Re: Reopening the discussion on sh:targetShape from Irene Polikoff on 2020-07-06 (public-shacl@w3.org from July 2020)

From: Irene Polikoff <irene@topquadrant.com>
Date: Mon, 6 Jul 2020 07:49:28 -0400
To: public-shacl@w3.org
Cc: Håvard Ottestad <hmottestad@gmail.com>, holger@topquadrant.com
Message-Id: <64718687-0028-4895-A979-B10EF1738FBA@topquadrant.com>
But if there is no agreement, then I am concerned about using sh: namespace for this new construct. This does not seem right.

TQ has been adding some custom constructs into dash: namespace, for example. Other namespaces for custom extensions could be used, as well.
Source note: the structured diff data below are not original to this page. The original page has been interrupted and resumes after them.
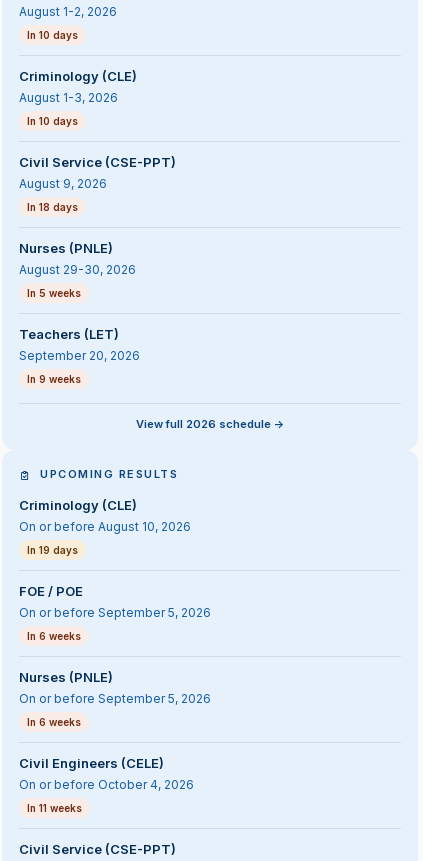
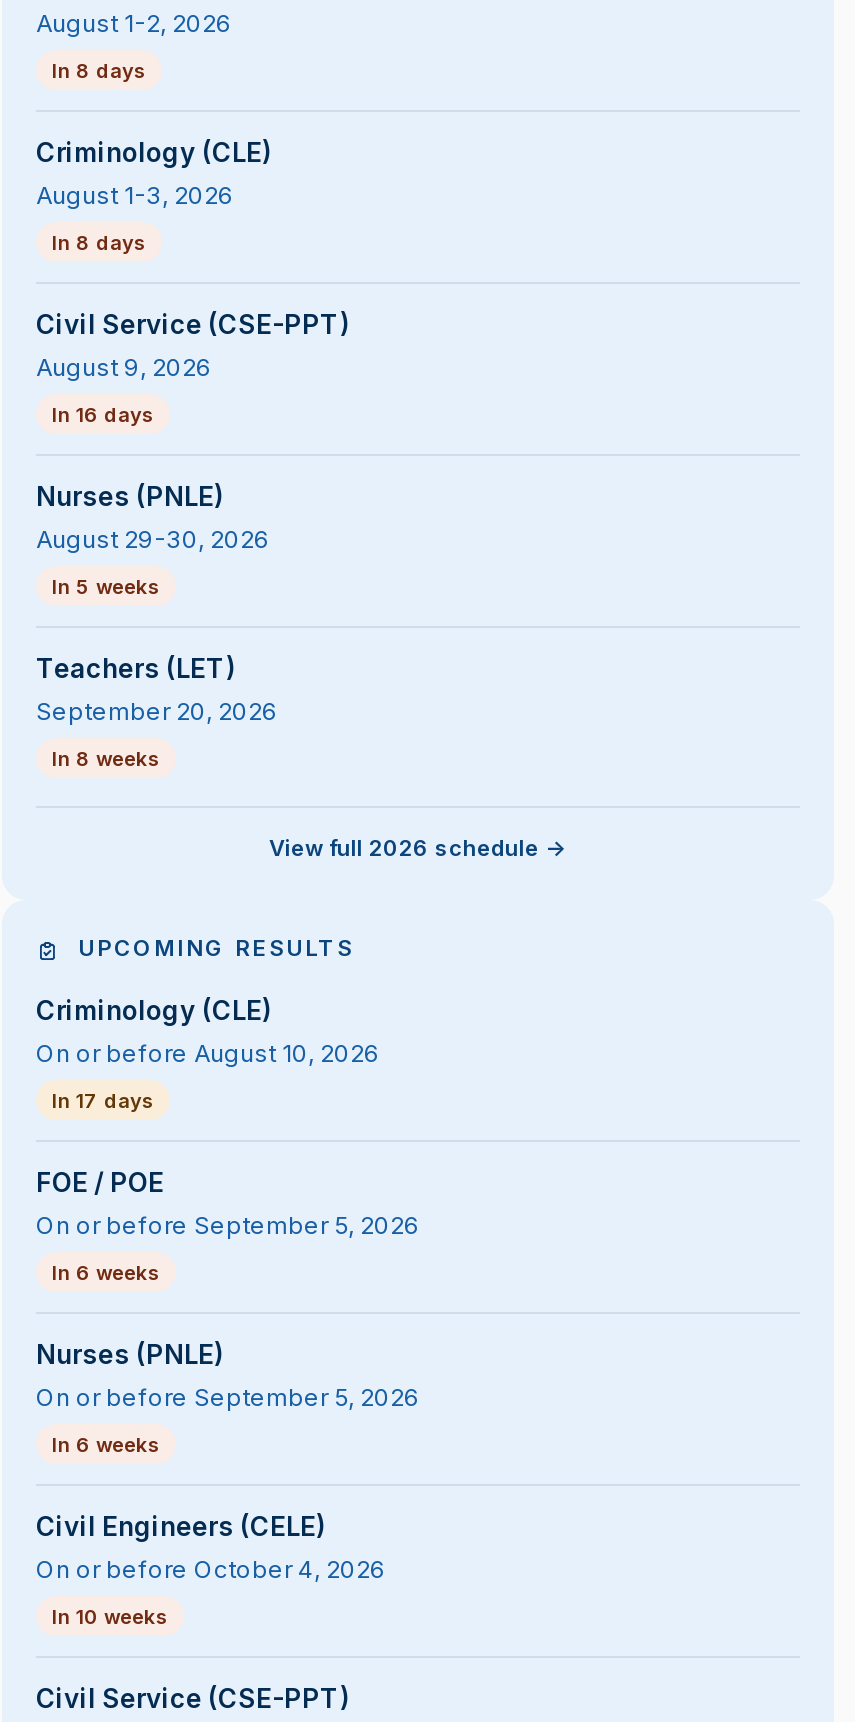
- In 10 days
+ In 8 days

- In 10 days
+ In 8 days

- In 18 days
+ In 16 days

- In 9 weeks
+ In 8 weeks

- In 19 days
+ In 17 days

- In 11 weeks
+ In 10 weeks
I believe sh: namespace should be reserved for things that a majority of implementers have reached consensus on. I recognize that currently we only have 2 implementers in this discussion. It would be better to broaden the circle of people looking at this topic.

If we have a strong disagreement, then the process to follow is normally:

1. Have a call (or calls) between the concerned parties to see if they can reach an agreement to come to some compromise.
2. If not and the objection is strong ( as in “will not implement”), then typically, the feature would not make it to the spec. Implementers can still do it as a custom extension. 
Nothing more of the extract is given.